**Before and after images**
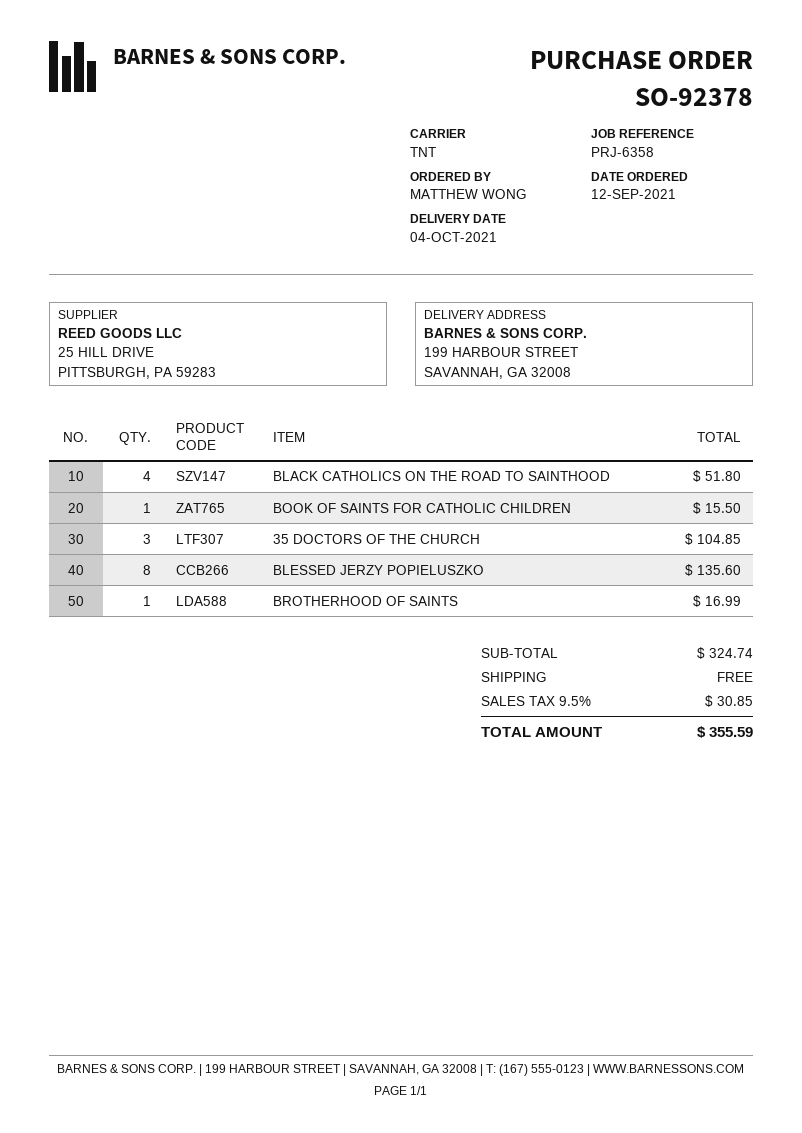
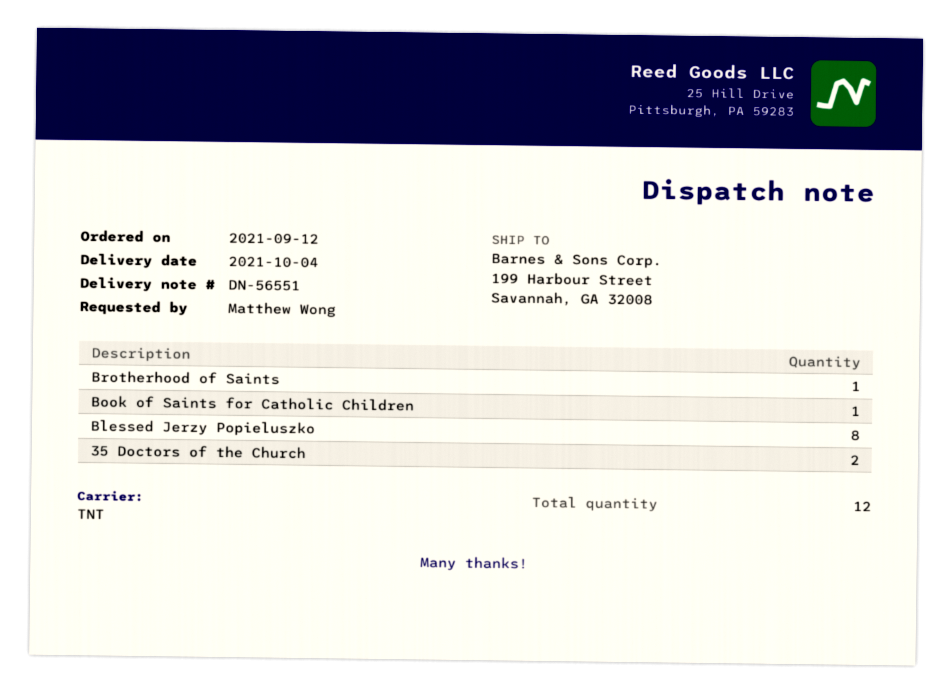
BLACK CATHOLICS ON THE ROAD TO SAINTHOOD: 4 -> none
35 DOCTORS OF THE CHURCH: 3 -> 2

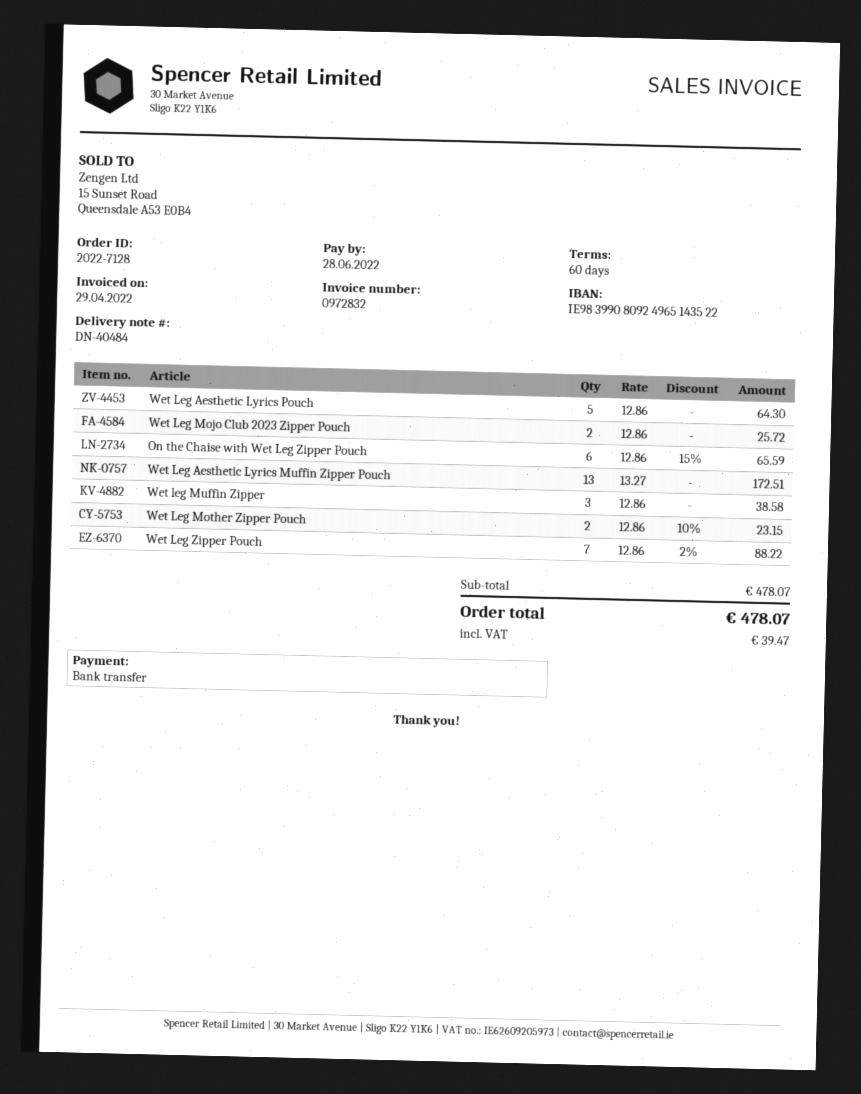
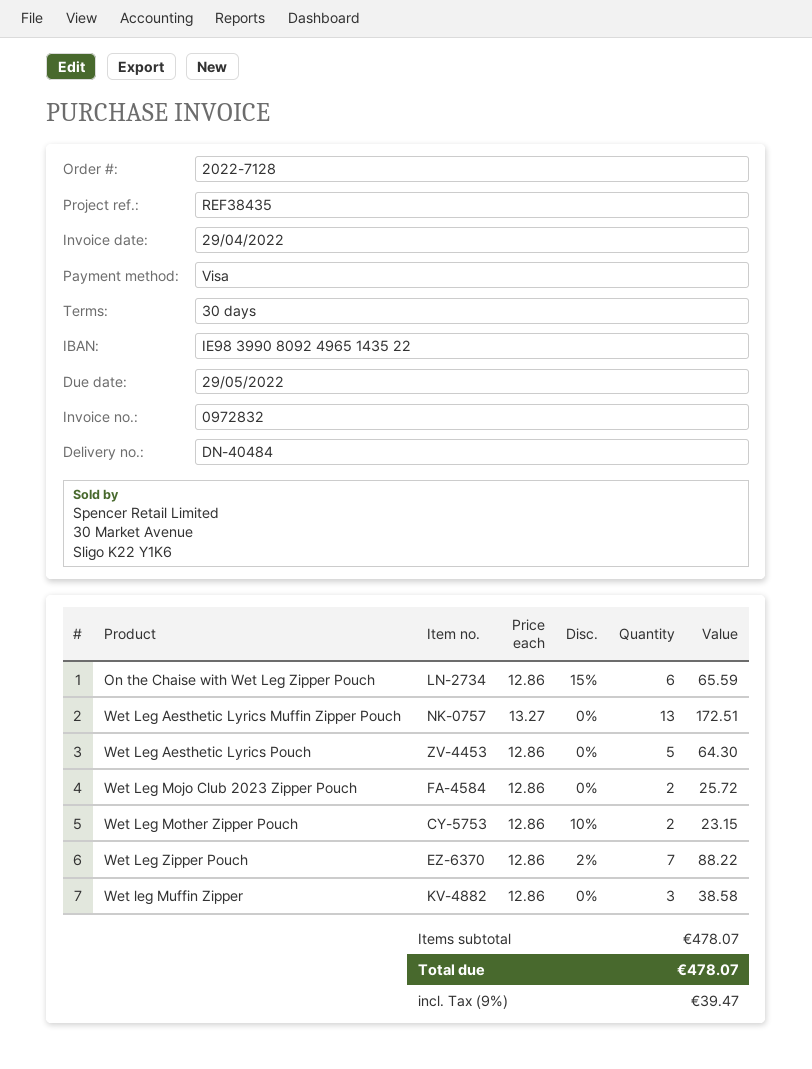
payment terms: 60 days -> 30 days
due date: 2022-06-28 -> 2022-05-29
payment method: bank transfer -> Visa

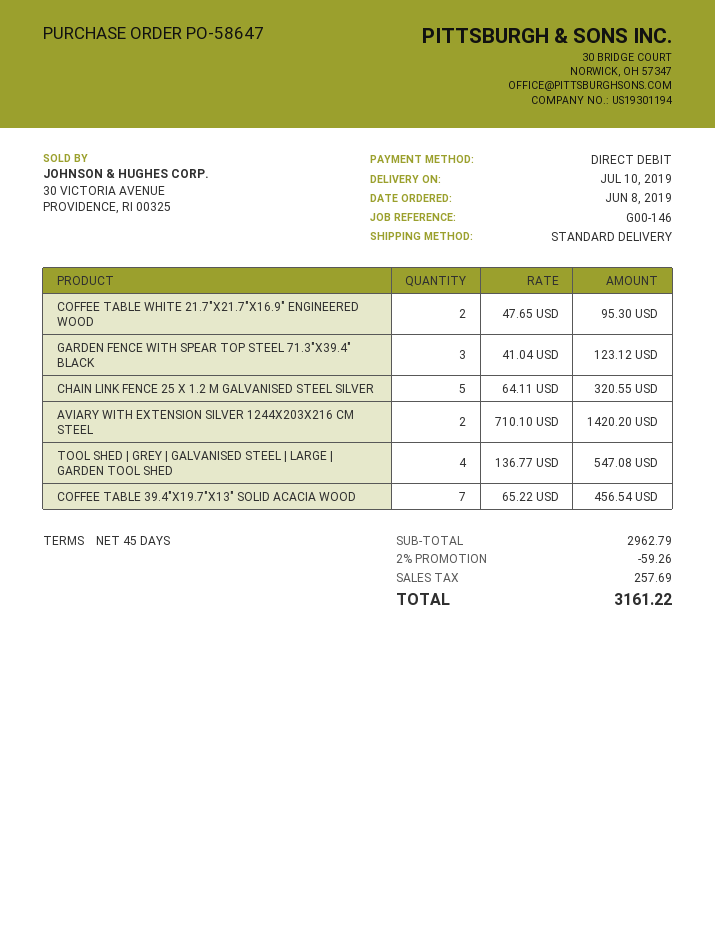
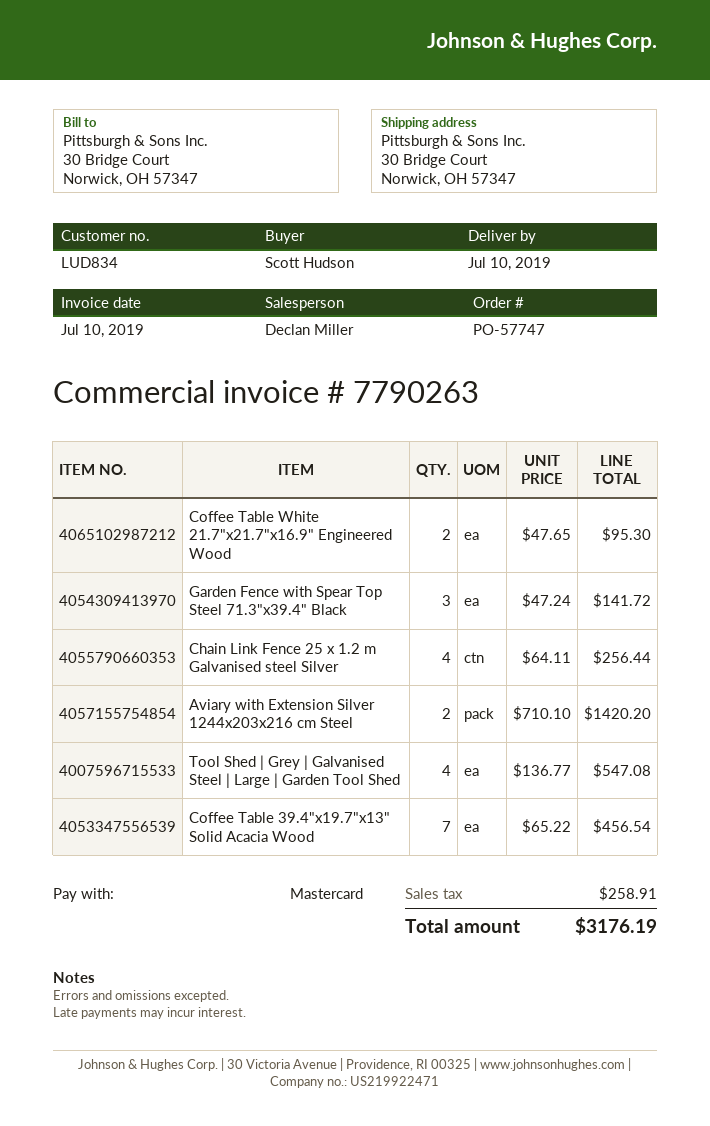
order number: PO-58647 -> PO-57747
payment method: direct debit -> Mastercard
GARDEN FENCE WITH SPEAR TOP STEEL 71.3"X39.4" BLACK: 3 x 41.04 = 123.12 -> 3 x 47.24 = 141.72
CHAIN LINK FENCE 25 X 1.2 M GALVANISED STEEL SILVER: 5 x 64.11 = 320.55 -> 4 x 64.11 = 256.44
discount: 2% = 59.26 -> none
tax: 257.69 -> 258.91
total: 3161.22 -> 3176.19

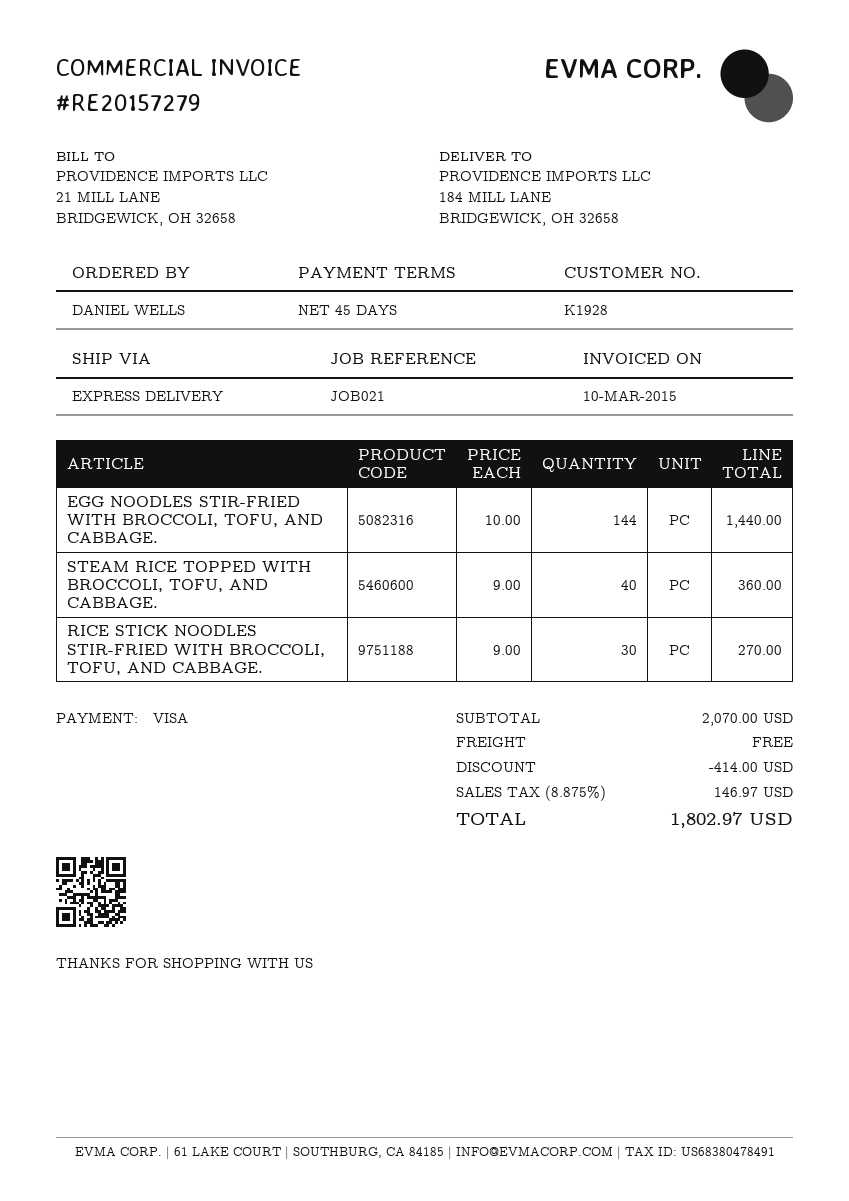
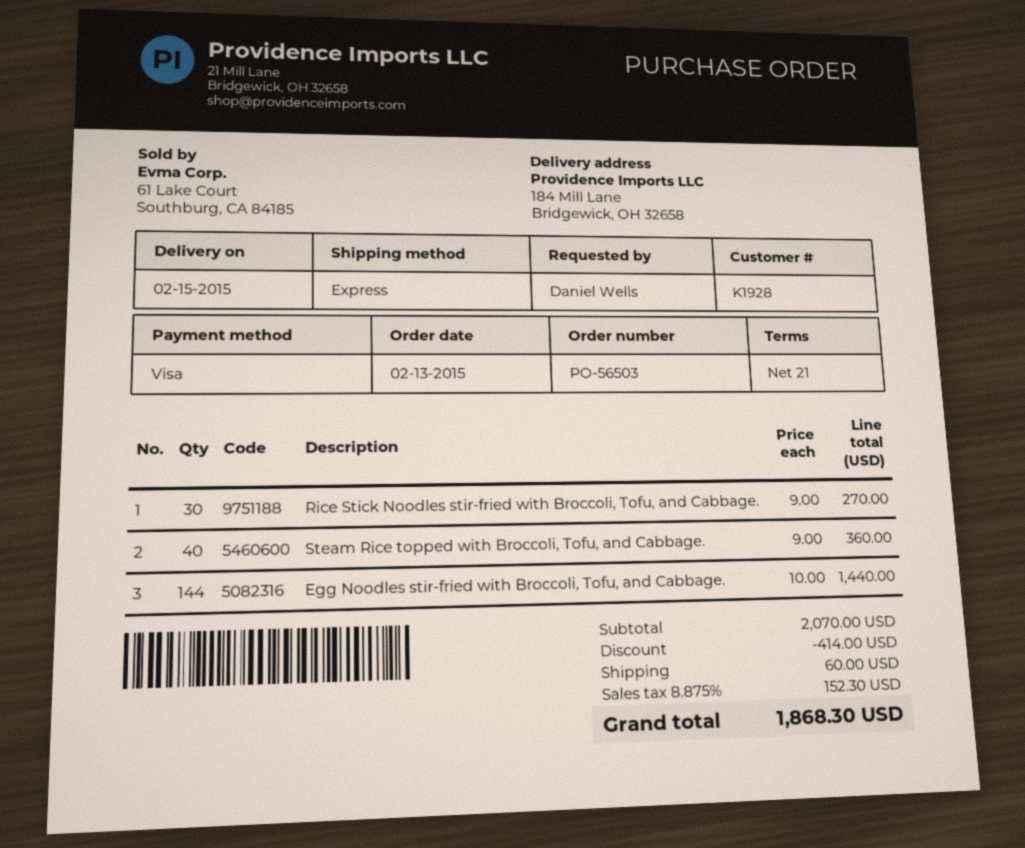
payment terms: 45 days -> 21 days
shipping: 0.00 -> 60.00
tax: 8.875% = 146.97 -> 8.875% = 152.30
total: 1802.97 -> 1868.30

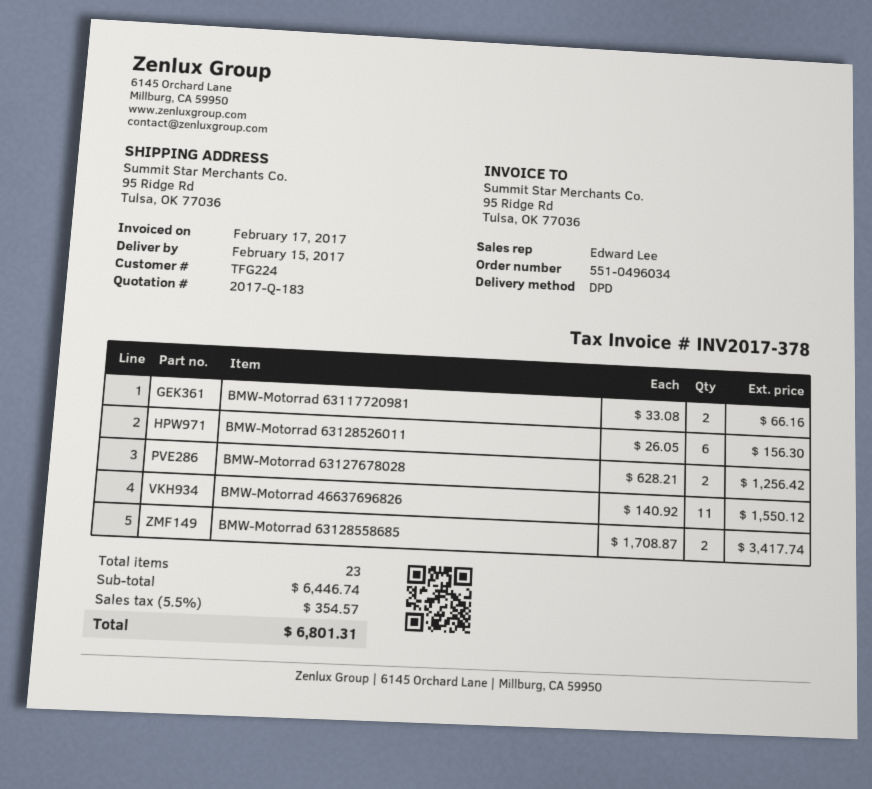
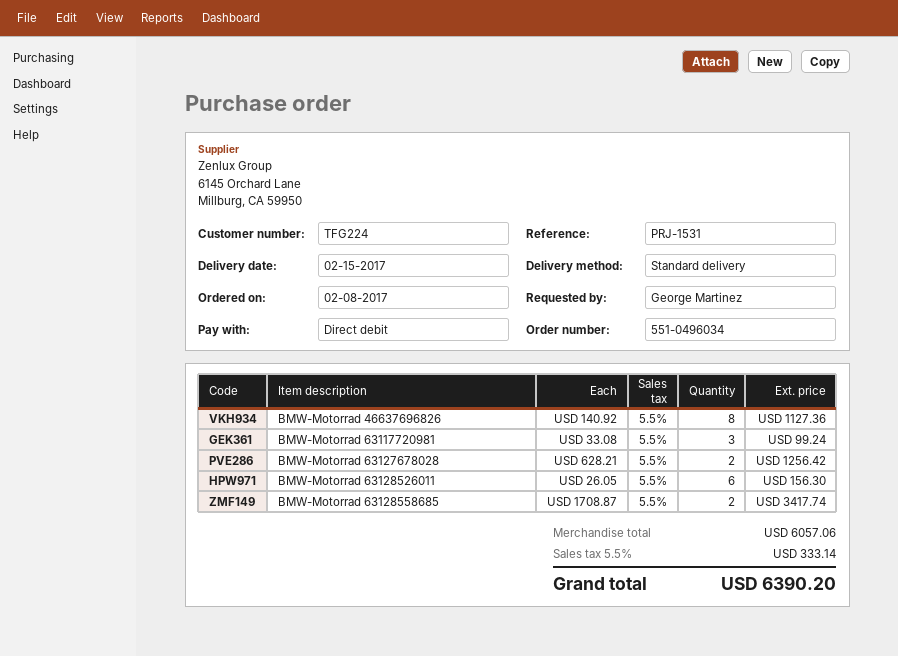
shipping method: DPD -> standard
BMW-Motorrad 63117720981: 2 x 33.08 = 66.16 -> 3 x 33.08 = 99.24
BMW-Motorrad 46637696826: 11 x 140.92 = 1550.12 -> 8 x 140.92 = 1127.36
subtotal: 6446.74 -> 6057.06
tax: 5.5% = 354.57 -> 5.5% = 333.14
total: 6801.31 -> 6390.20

**What you need to do**
Where a line in the records above contains the word "BLACK", copy that line.

**Output for this task**
BLACK CATHOLICS ON THE ROAD TO SAINTHOOD: 4 -> none
GARDEN FENCE WITH SPEAR TOP STEEL 71.3"X39.4" BLACK: 3 x 41.04 = 123.12 -> 3 x 47.24 = 141.72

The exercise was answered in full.